Hi Raymond, Thank you for your long explanation, it is exactly what Antoine asked for :-) I like micro-optimization even if I know that some other developers only see such work as noise, not providing an real speed up :-) So it was interesting to read your email! I'm sorry that you was injured by the revert of your commits (even I didn't do the revert myself, I agreed with Benjamin, and he's the maintainer of Python 2.7). I hope that you understood why they were rejected after reading this mail thread: the last Python 2.7 release (which one exactly?) contains regressions, and changes on the 2.7 stable branch are sensitive. By experience, there is always someone in the world relying to very specific implementation details. Cython, PyPy CPyExt, ctypes, etc. are sensitive to such change. People should not rely on such implementation details, but they do :-) For this specific case, I "hope" that nobody relies on the exact BLOCK structure (since it is a private structure). But it is just safer to not change it that in a minor Python version. If your compare the risk of introducing a regression versus the speedup, I guess that the risk is higher. As I wrote, I'm interested in micro-optimization, so please continue your work! It is just safer to only modify the active development branch (Python 3.4). Victor 2013/6/24 Raymond Hettinger <raymond.hettinger@gmail.com>:
On Jun 18, 2013, at 12:00 AM, Gregory P. Smith <greg@krypto.org> wrote:
Why did you do this in the 2.7 branch?
It hasn't been done in 3.3 or default
I worked on the 2.7 branch first because that was the one I had loaded and the one where I did timings and code disassembly. I intended to post it to 3.3 and 3.4 as well over the weekend.
Ideally, it makes maintenance simpler for me if I keep the branches the same as possible. I viewed the one-line struct transposition, comment correction, and one-line blocklen change as being somewhat innocuous non-algorithmic changes. The struct change fixed an unintended cache miss for left links and the blocksize change causes the deque_index code to compile more efficiently (using a right-shift and bitwise-and and rather than a measurably more expensive division and modulo calculation).
I truly wasn't expecting the Spanish Inquisition :-)
On Jun 22, 2013, at 1:43 PM, Scott Dial <scott+python-dev@scottdial.com> wrote:
changeset 84248:f1dc30a1be72 2.7 Arrange structure to match the common access patterns.
1.1 --- a/Modules/_collectionsmodule.c 1.2 +++ b/Modules/_collectionsmodule.c 1.3 @@ -48,8 +48,8 @@ 1.4 1.5 typedef struct BLOCK { 1.6 struct BLOCK *leftlink; 1.7 + PyObject *data[BLOCKLEN]; 1.8 struct BLOCK *rightlink; 1.9 - PyObject *data[BLOCKLEN]; 1.10 } block; 1.11 1.12 #define MAXFREEBLOCKS 10
, which seems like a strange micro-optimization, at best.
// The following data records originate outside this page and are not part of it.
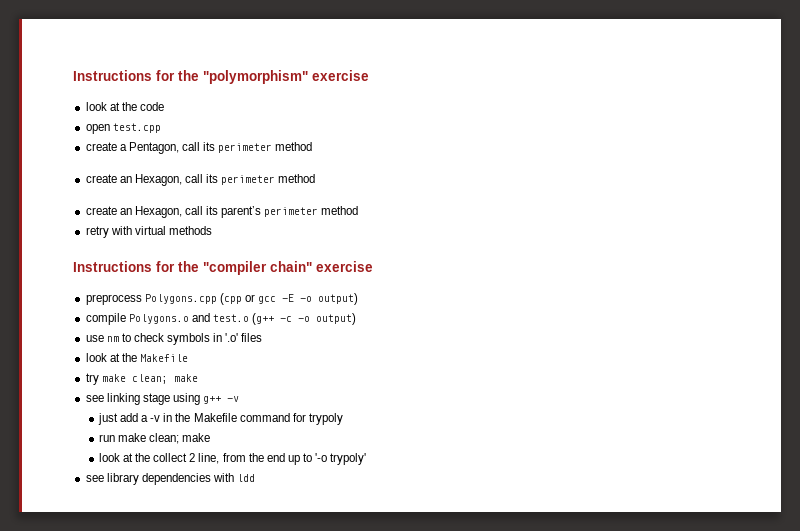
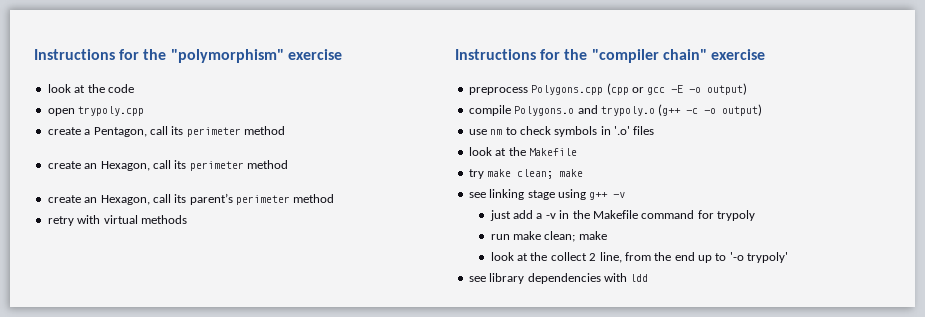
[112,123,161,133] test.cpp -> [78,106,145,116] trypoly.cpp
[212,314,249,322] test.o -> [600,106,655,116] trypoly.o

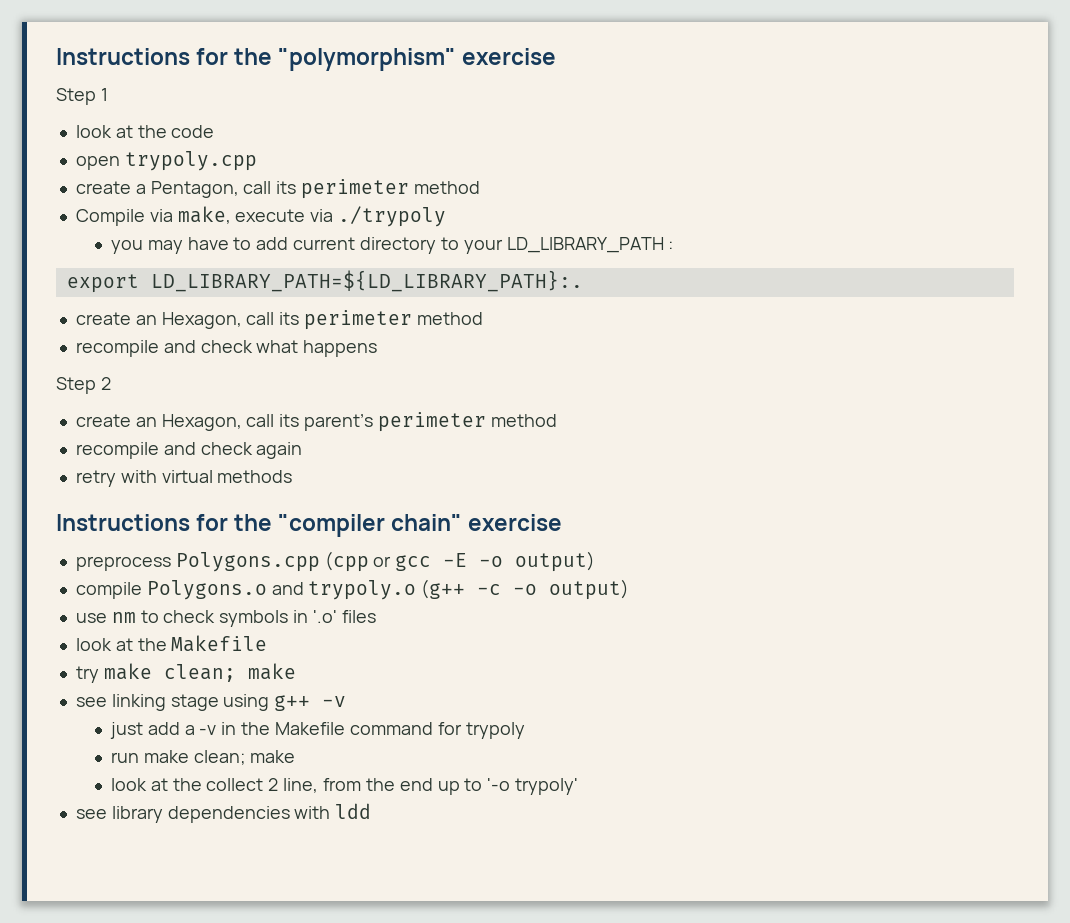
(342, 54) none -> [56,88,108,105] // Step 1
(285, 130) none -> [75,206,447,227] [110,237,674,254] [66,270,583,293] // Compile via make, execute via ./trypoly // you may have to add current directory to your LD_LIBRARY_PATH : // export LD_LIBRARY_PATH=${LD_LIBRARY_PATH}:.
(288, 164) none -> [75,340,378,357] [56,377,111,394] // recompile and check what happens // Step 2
(335, 198) none -> [75,442,303,459] // recompile and check again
Yes, this is a micro-optimization. In working on implementing deque slicing for 3.4, I restudied the block access patterns. On an appendleft(), popleft() or extendleft() operation, the left link is accessed immediately before or after the leftmost entry in the data block. The old struct arrangement can cause an unnecessary cache miss when jumping leftward. This was something I overlooked when I originally wrote the code almost a decade ago.
On Jun 23, 2013, at 11:38 AM, Benjamin Peterson <benjamin@python.org> wrote:
I've backed this one out, too.
Really, you reverted my one-line change within 24 hours of it being posted? I can't be on-line every day and sometimes it takes a little while to catch up with python email.
On Jun 22, 2013, at 2:55 PM, Guido van Rossum <guido@python.org> wrote:
Actually the data buffer is an array of pointers too, so with the original BLOCKLEN value of 62, sizeof(block) would be 64 times sizeof(PyObject *). In the Py3 version of the source there's even a comment explaining this right before the #define BLOCKLEN. Raymond, can you explain?
I also tried to fix that comment so it would stop emphasizing the blocklen being a multiple of the cache line. Also long as there is a reasonably long data block, it matters less whether the data block size is an exact multiple of the cache line length (62 or 64 words of data versus a typical 8 byte cache line).
The data block size does matter elsewhere though. The benefit of the having the data block being a power-of-two is that the deque_index computation can use bits shifts rather division and modulo calculations. The benefit of switching data block size from 62 to 64 was measurable (a few percent) and observable in the disassembly of the code.
I experimented with one other ordering as well (putting the data block first and the links afterwards). That saved the scaled-index byte in the generated code but produced no measureable speed-up.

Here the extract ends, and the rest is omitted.